What to work on ->
The response should contain all of the data below, reproduced exactly, and no pictures.

**** Material to process

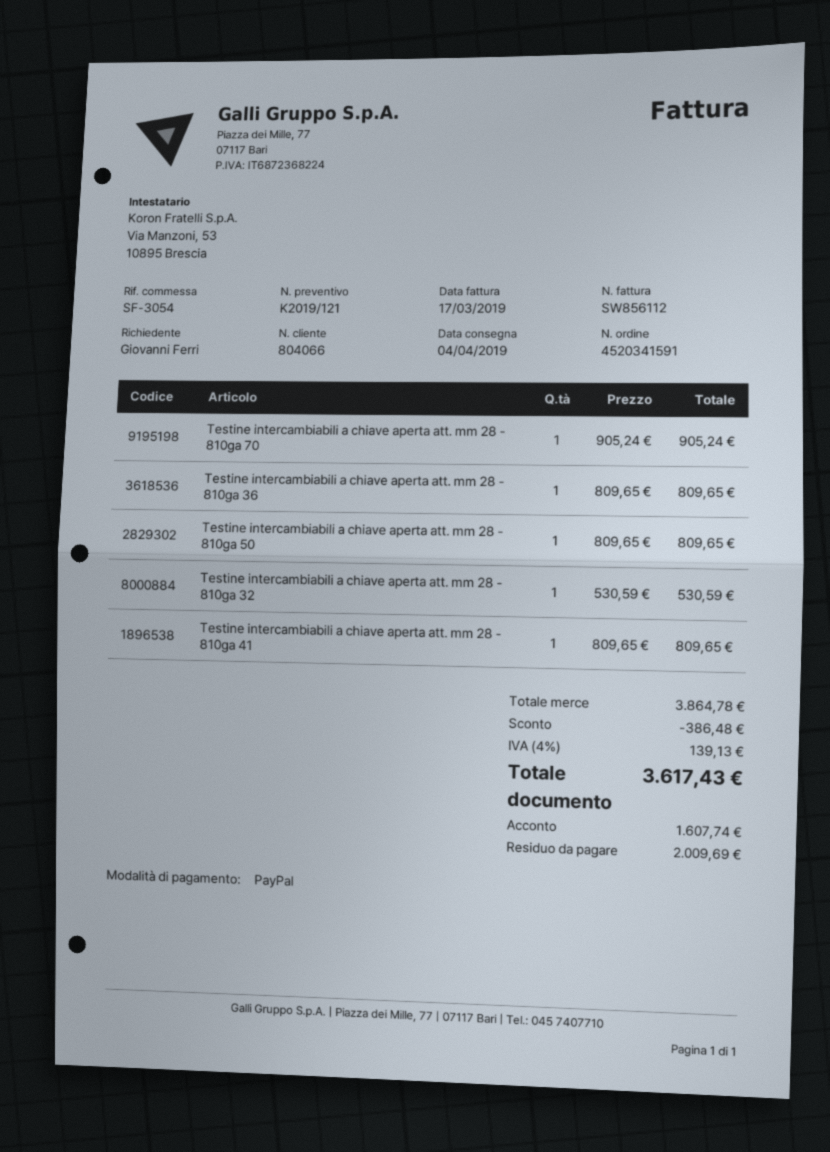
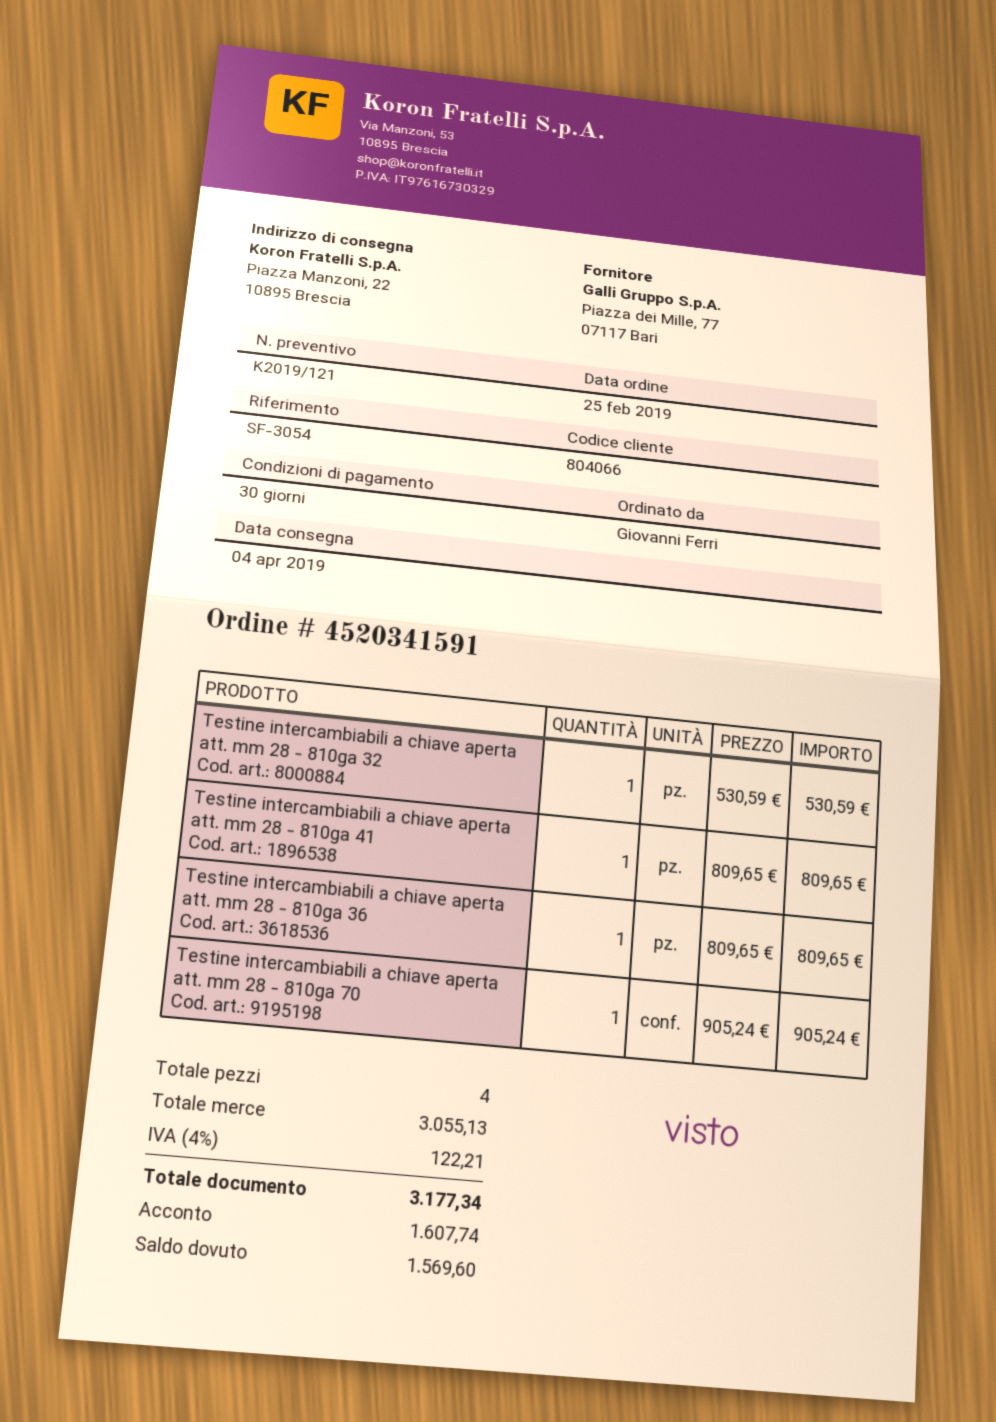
Testine intercambiabili a chiave aperta att. mm 28 - 810ga 50: 1 x 809.65 = 809.65 -> none
subtotal: 3864.78 -> 3055.13
discount: 386.48 -> none
tax: 4% = 139.13 -> 4% = 122.21
total: 3617.43 -> 3177.34
balance: 2009.69 -> 1569.60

********

Problem solution ->
Testine intercambiabili a chiave aperta att. mm 28 - 810ga 50: 1 x 809.65 = 809.65 -> none
subtotal: 3864.78 -> 3055.13
discount: 386.48 -> none
tax: 4% = 139.13 -> 4% = 122.21
total: 3617.43 -> 3177.34
balance: 2009.69 -> 1569.60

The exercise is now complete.